BRIEF: Please check every line of the listing for "loin" and copy each line where it is found.

** SUPPLIED RECORDS follows **

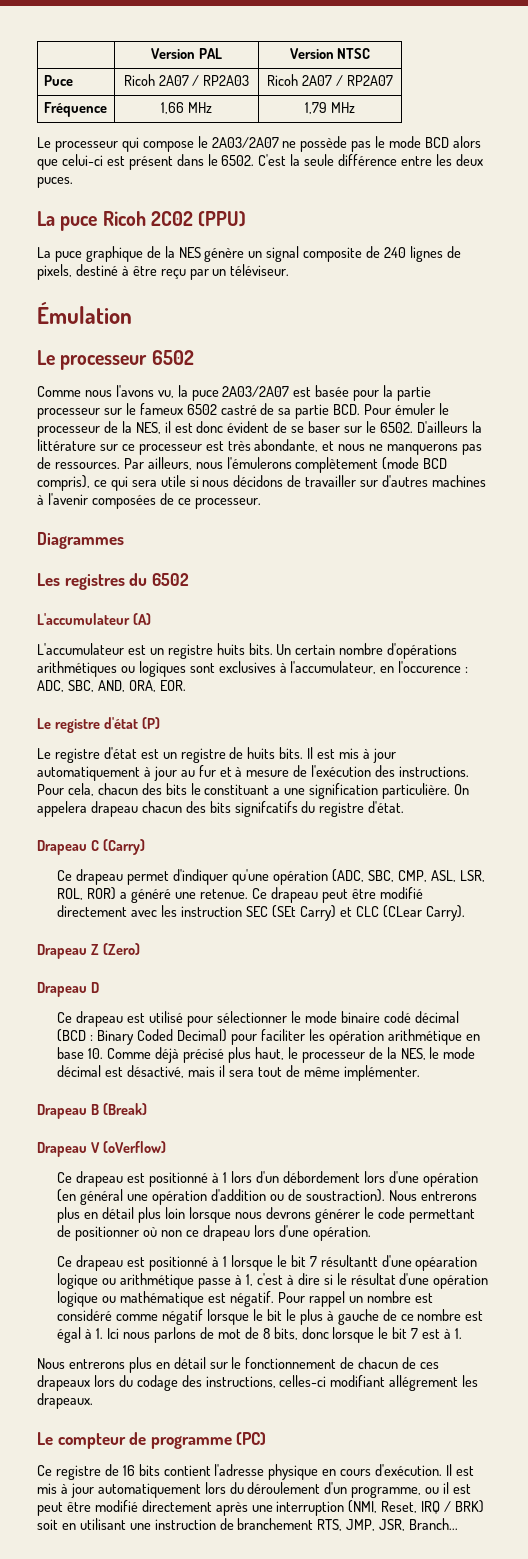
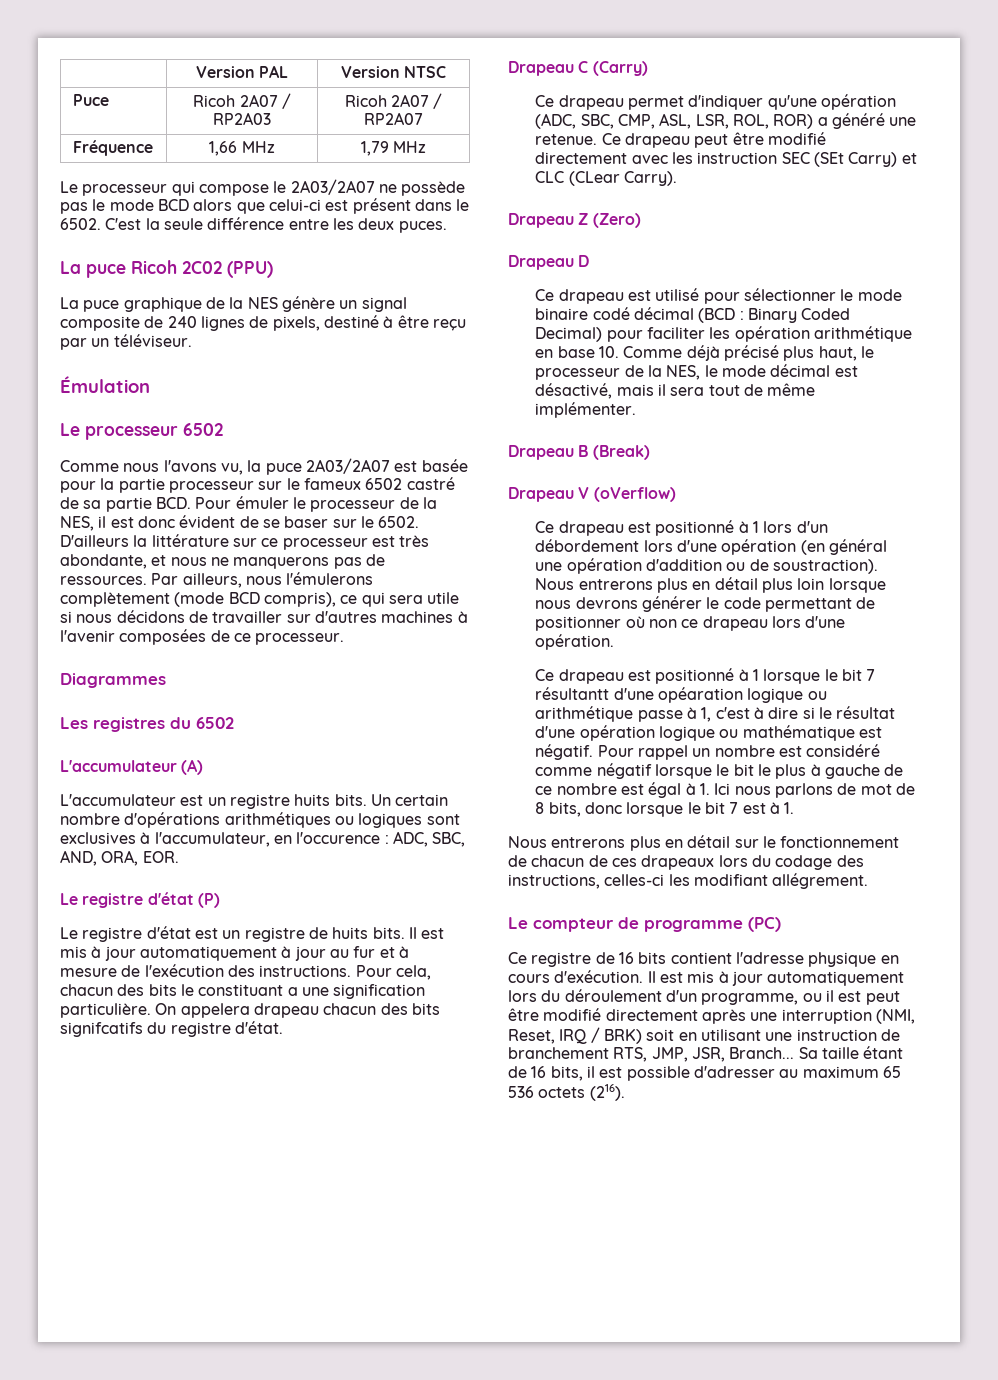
- Nous entrerons plus en détail sur le fonctionnement de chacun de ces drapeaux lors du codage des instructions, celles-ci modifiant allégrement les drapeaux.
+ Nous entrerons plus en détail sur le fonctionnement de chacun de ces drapeaux lors du codage des instructions, celles-ci les modifiant allégrement.
+ Sa taille étant de 16 bits, il est possible d'adresser au maximum 65 536 octets (216).

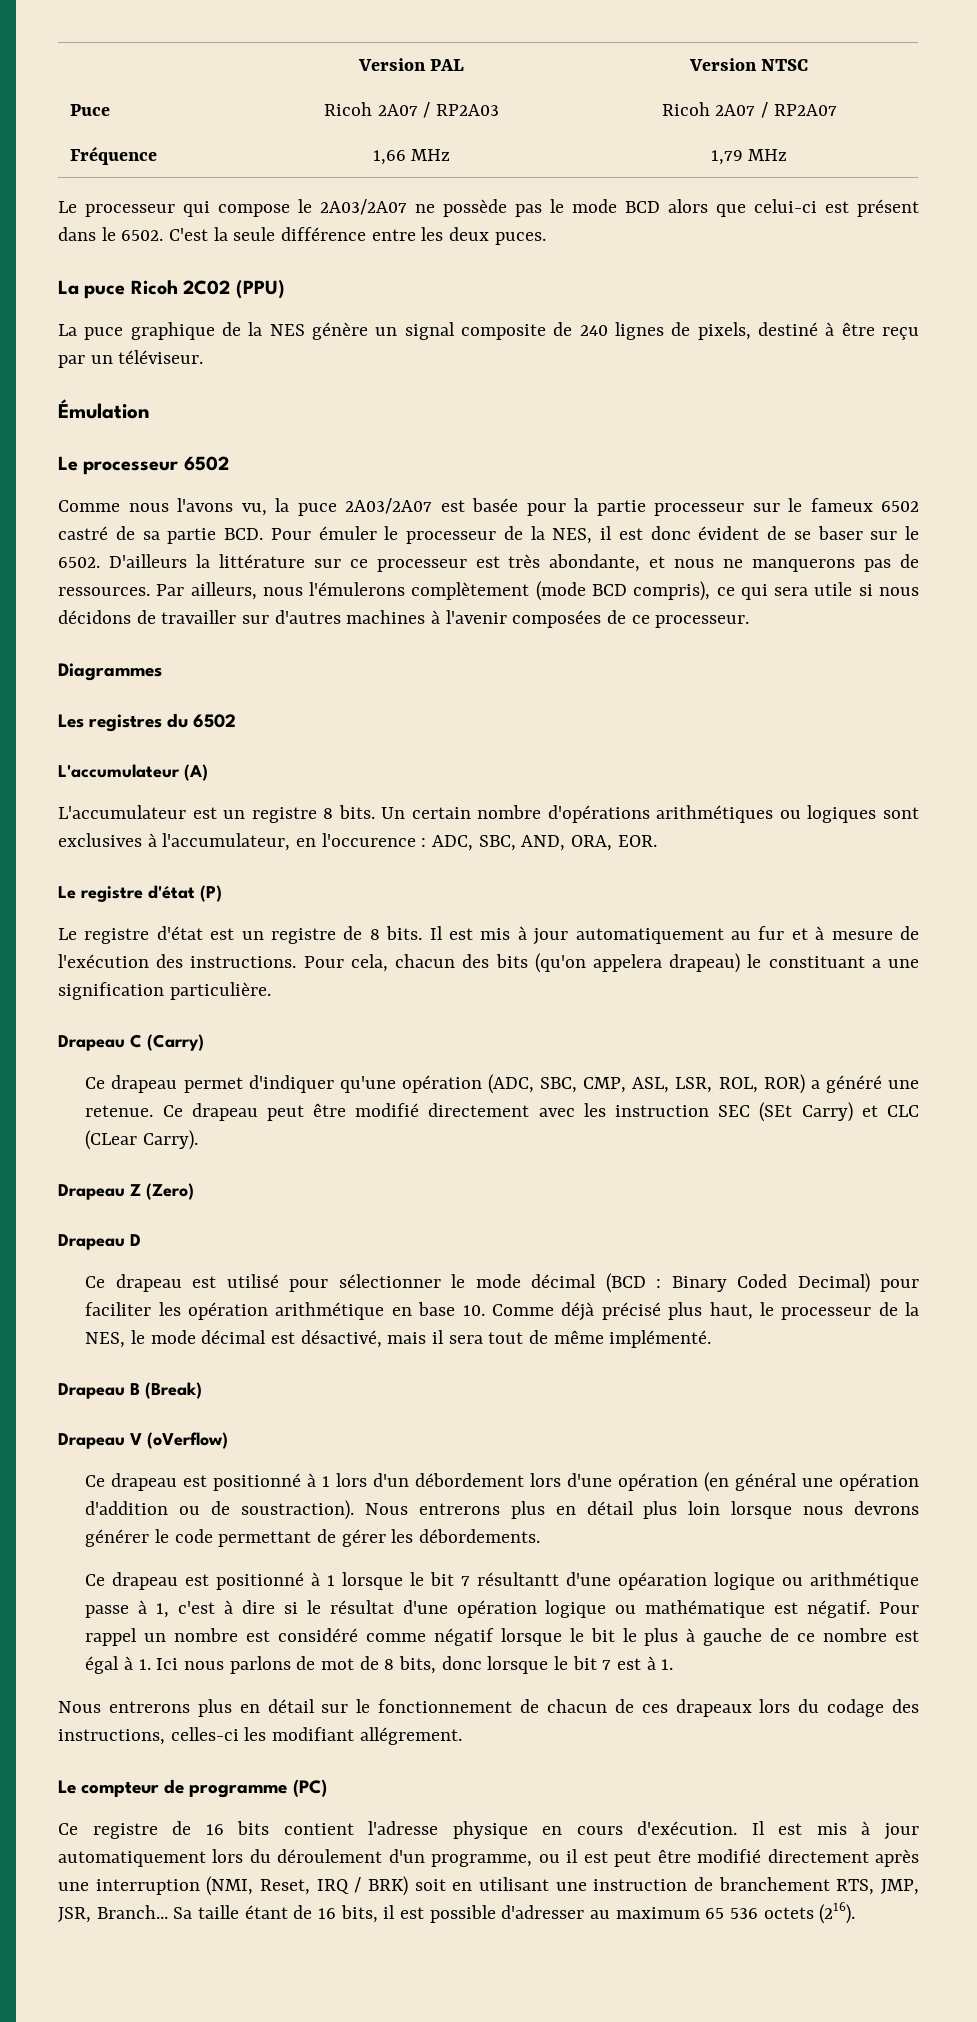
- L'accumulateur est un registre huits bits.
+ L'accumulateur est un registre 8 bits.
- Le registre d'état est un registre de huits bits.
+ Le registre d'état est un registre de 8 bits.
- Il est mis à jour automatiquement à jour au fur et à mesure de l'exécution des instructions.
+ Il est mis à jour automatiquement au fur et à mesure de l'exécution des instructions.
- Pour cela, chacun des bits le constituant a une signification particulière. On appelera drapeau chacun des bits signifcatifs du registre d'état.
+ Pour cela, chacun des bits (qu'on appelera drapeau) le constituant a une signification particulière.
- Ce drapeau est utilisé pour sélectionner le mode binaire codé décimal (BCD : Binary Coded Decimal) pour faciliter les opération arithmétique en base 10. Comme déjà précisé plus haut, le processeur de la NES, le mode décimal est désactivé, mais il sera tout de même implémenter.
+ Ce drapeau est utilisé pour sélectionner le mode décimal (BCD : Binary Coded Decimal) pour faciliter les opération arithmétique en base 10. Comme déjà précisé plus haut, le processeur de la NES, le mode décimal est désactivé, mais il sera tout de même implémenté.
- Nous entrerons plus en détail plus loin lorsque nous devrons générer le code permettant de positionner où non ce drapeau lors d'une opération.
+ Nous entrerons plus en détail plus loin lorsque nous devrons générer le code permettant de gérer les débordements.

** End of SUPPLIED RECORDS **

RESPONSE FOR THIS EXERCISE:
- Nous entrerons plus en détail plus loin lorsque nous devrons générer le code permettant de positionner où non ce drapeau lors d'une opération.
+ Nous entrerons plus en détail plus loin lorsque nous devrons générer le code permettant de gérer les débordements.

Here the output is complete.